Data from: Extending null scenarios with Faddy distributions in a probabilistic randomization protocol for presence-absence data

Data files

May 13, 2021 version files 324 B

Abstract

1. The analysis of species occurrences at discrete locations makes use of statistical methods intended to elucidate whether a random process can explain a particular observed pattern of presences-absences (1-0). Various statistical methods have contributed to the development of null model analysis of (1-0) data in community ecology using randomization tests. Frequentist techniques assuming probability distributions under the null scenarios have been proposed, as in the work by Navarro and Manly (2009) (NM), a protocol that has been applied in the analysis of plant and microbial communities, and chemical hazards.

2. The NM method assumes that presences-absences are governed by independent Bernoulli random variables, and that a non-observable non-negative random variable (“quasi-abundance”) is associated to each species on each location. The quasi-abundance is presumed to follow any of three possible distributions (Poisson, Binomial and Negative Binomial) and to be log-linearly related to the qualitative effects of species and location. By connecting the probability of occurrence of each species on each location, and the "best" quasi-abundance distribution (chosen by profile deviance), it is possible to estimate that probability by generalized linear modelling, which is used, in turn, to generate random matrices via parametric bootstrap. The question now is whether just three distributions are enough to support an “optimal” null model.

3. We provide the theoretical formulation of the original NM protocol for null model analysis, and then expand the quasi-abundance distributions, based on extended Poisson processes (Faddy 1997), to allow general distributions of over-dispersed and under-dispersed discrete random variables. The method is illustrated using presence-absence data of island lizard communities.
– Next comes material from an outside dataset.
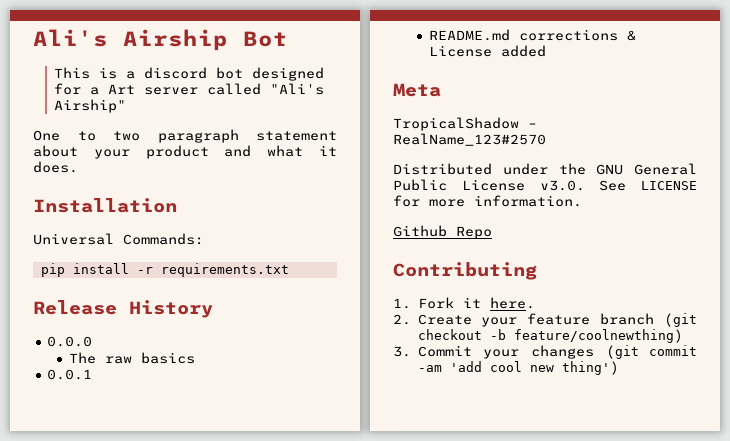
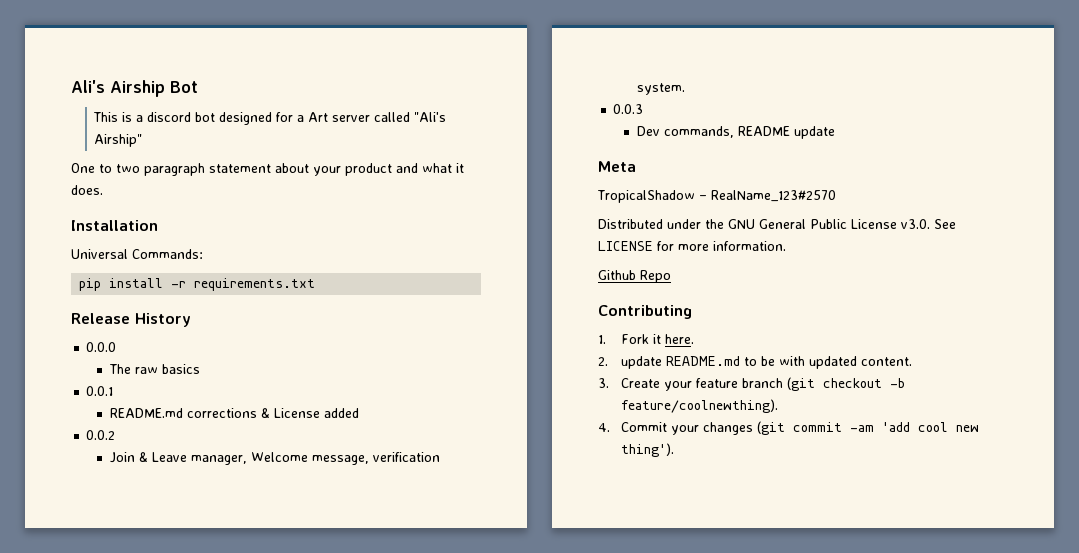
(546, 51) none -> [86,430,116,440] [109,452,440,465] [636,83,685,95] [613,104,644,114] [636,126,835,139] // 0.0.2 // Join & Leave manager, Welcome message, verification system. // 0.0.3 // Dev commands, README update
(411, 319) none -> [621,356,913,369] [598,378,609,388] update README.md to be with updated content. // 3.
[513,329,683,343] [393,346,411,357] feature/coolnewthing) // 3. -> [621,399,779,413] [598,423,610,432] feature/coolnewthing). // 4.
[561,361,619,375] thing') -> [621,443,675,457] thing').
4. For the binomial case and Faddy distributions, nonlinear constrained optimization algorithms are needed in order to get maximum likelihood estimates thus, the null-model selection process faces challenging numerical problems (non-convergence to the global optimum). In addition, the process may end up suggesting that the best fitted probabilities for the generation of null matrices are those obtained from links different to the canonical logistic link. This property of the NM protocol should not be ignored, as an improper choice of the null matrix universe may impact the outcome of randomization tests.